OPSLIMIT_INTERACTIVE

my $opslimit = $pwhash->OPSLIMIT_INTERACTIVE;

OPSLIMIT_MAX

my $memlimit = $pwhash->OPSLIMIT_MAX;

OPSLIMIT_MIN

my $memlimit = $pwhash->OPSLIMIT_MIN;

OPSLIMIT_MODERATE

my $opslimit = $pwhash->OPSLIMIT_MODERATE;

OPSLIMIT_SENSITIVE

my $opslimit = $pwhash->OPSLIMIT_SENSITIVE;

PASSWD_MAX

my $hash_max_length = $pwhash->PASSWD_MAX;

PASSWD_MIN

my $hash_min_length = $pwhash->PASSWD_MIN;

SALTBYTES

my $salt_length = $pwhash->SALTBYTES;

STRBYTES

my $hash_string_length = $pwhash->STRBYTES;

STRPREFIX

my $hash_string_prefix = $pwhash->STRPREFIX;

primitives

my @primitives = $pwhash->primitives;

Returns a list of all supported primitive names (including 'default').

pwhash

my $hash
  = $pwhash->pwhash($password, $salt, $hash_length, $opslimit, $memlimit);

$hash_length specifies the desired output hash length. It is optional. If omitted or the provided argument is false, the default of "STRBYTES" will be used. If provided, it must be from "BYTES_MIN" to "BYTES_MAX", inclusive.

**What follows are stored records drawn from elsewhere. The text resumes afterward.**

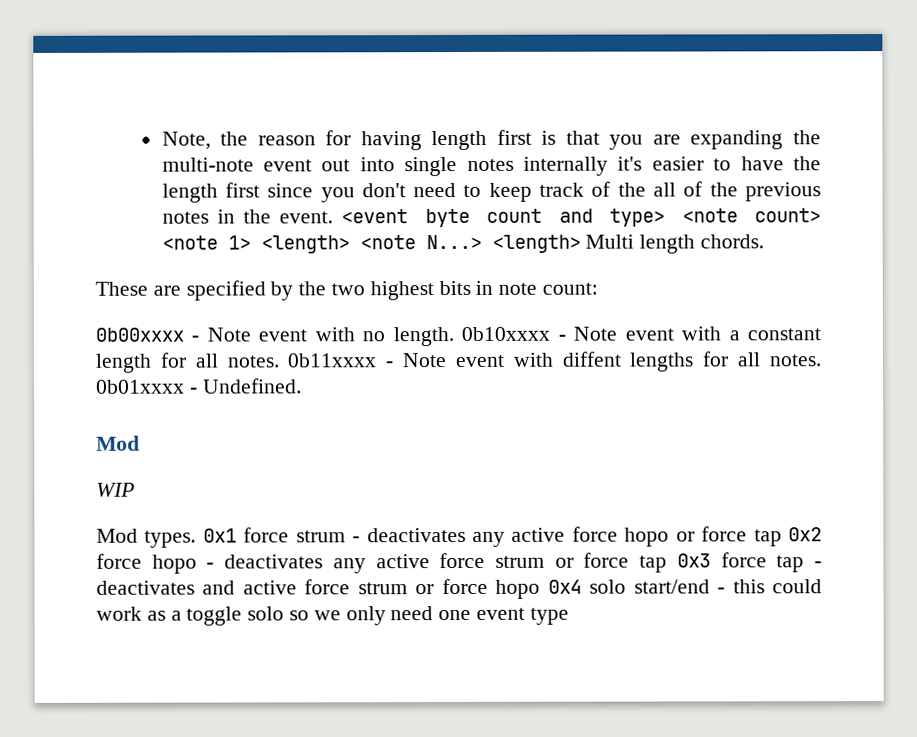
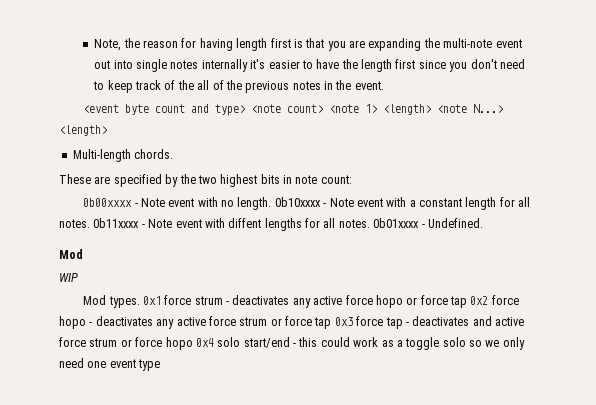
(334, 217) none -> (384, 85) //
[585,234,696,254] Multi length -> [72,149,131,162] // Multi-length

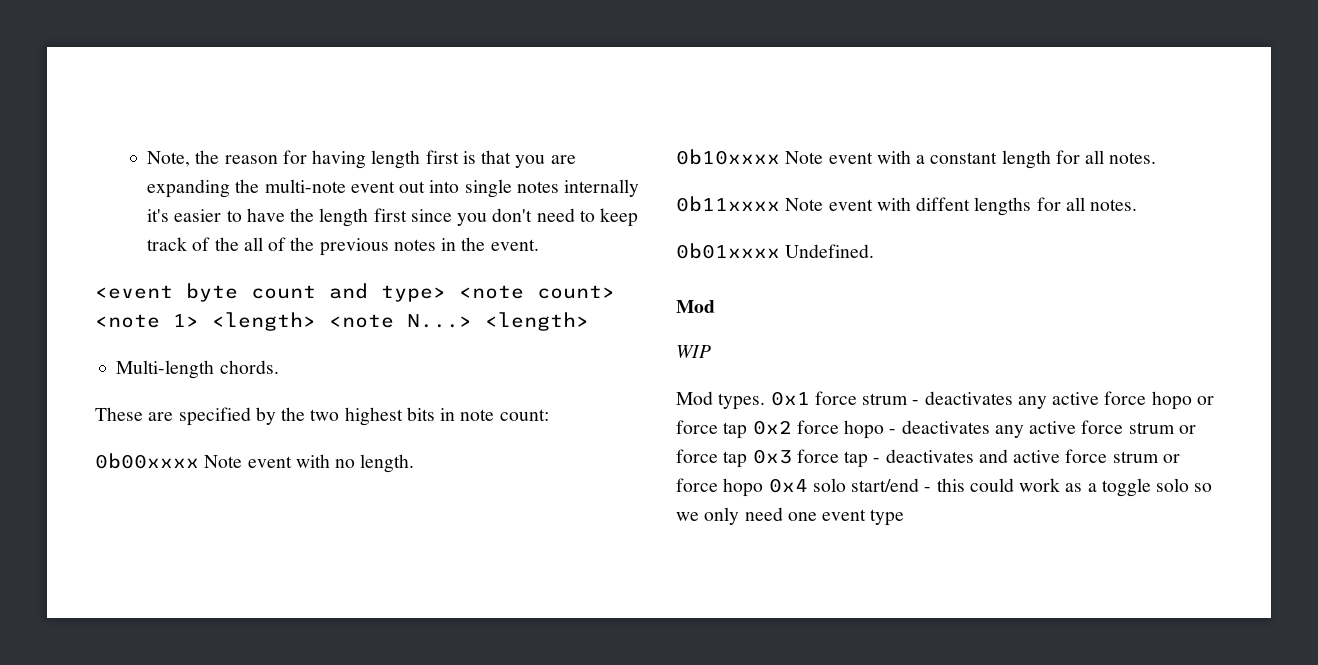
[134,203,138,207] - -> (199, 461) none
[274,197,327,207] 0b10xxxx - -> [676,149,780,165] // 0b10xxxx
[93,218,145,228] 0b11xxxx - -> [676,196,780,212] // 0b11xxxx
[373,218,425,228] 0b01xxxx - -> [676,243,780,259] // 0b01xxxx

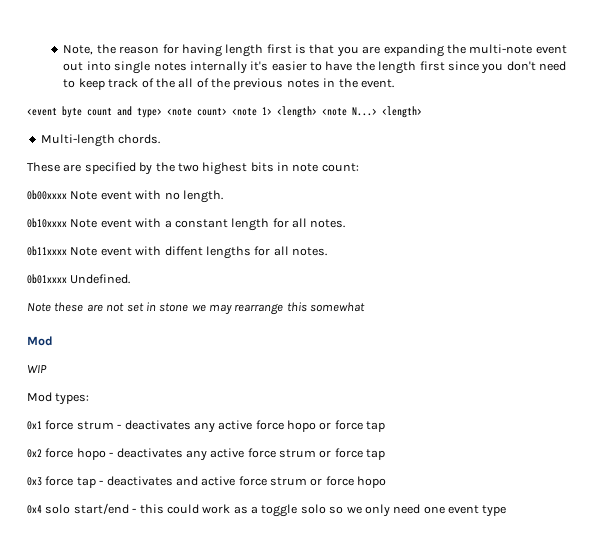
(875, 251) none -> [27,302,366,315] // Note these are not set in stone we may rearrange this somewhat
[718,393,766,410] types. -> [55,393,90,405] types: //
(748, 430) none -> (386, 426) //
(748, 459) none -> (386, 454) //
(764, 487) none -> (387, 482) //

$opslimit specifies the cpu-hardness of generating the hash. It is optional. If omitted or the provided argument is false, the default of "OPSLIMIT_INTERACTIVE" will be used. If provided, it must be from "OPSLIMIT_MIN" to "OPSLIMIT_MAX", inclusive.

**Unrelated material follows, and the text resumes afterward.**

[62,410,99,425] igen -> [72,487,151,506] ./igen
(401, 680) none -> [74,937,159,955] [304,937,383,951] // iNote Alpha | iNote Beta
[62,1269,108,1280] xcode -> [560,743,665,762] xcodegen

$memlimit specifies the memory-hardness of generating the hash. It is optional. If omitted or the provided argument is false, the default of "MEMLIMIT_INTERACTIVE" will be used. If provided, it must be from "MEMLIMIT_MIN" to "MEMLIMIT_MAX", inclusive.

salt

my $salt = $pwhash->salt;

Generate a random salt of "SALTBYTES" length.

str

my $hash_string = $pwhash->str($password, $opslimit, $memlimit);

str_needs_rehash

my $needs_rehash = $pwhash->str_needs_rehash($string);
my $needs_rehash = $pwhash->str_needs_rehash($string, $opslimit);
my $needs_rehash = $pwhash->str_needs_rehash($string, $opslimit, $memlimit);

verify

my $is_valid = $pwhash->verify($hash_string, $password);

SEE ALSO

Crypt::Sodium::XS
Crypt::Sodium::XS::pwhash
https://doc.libsodium.org/password_hashing

FEEDBACK

For reporting bugs, giving feedback, submitting patches, etc. please use the following:

  • IRC channel #sodium on irc.perl.org.

  • Email the author directly.

AUTHOR

Brad Barden <perlmodules@5c30.org>

COPYRIGHT & LICENSE

Copyright (c) 2022 Brad Barden. All rights reserved.

This program is free software; you can redistribute it and/or modify it under the same terms as Perl itself.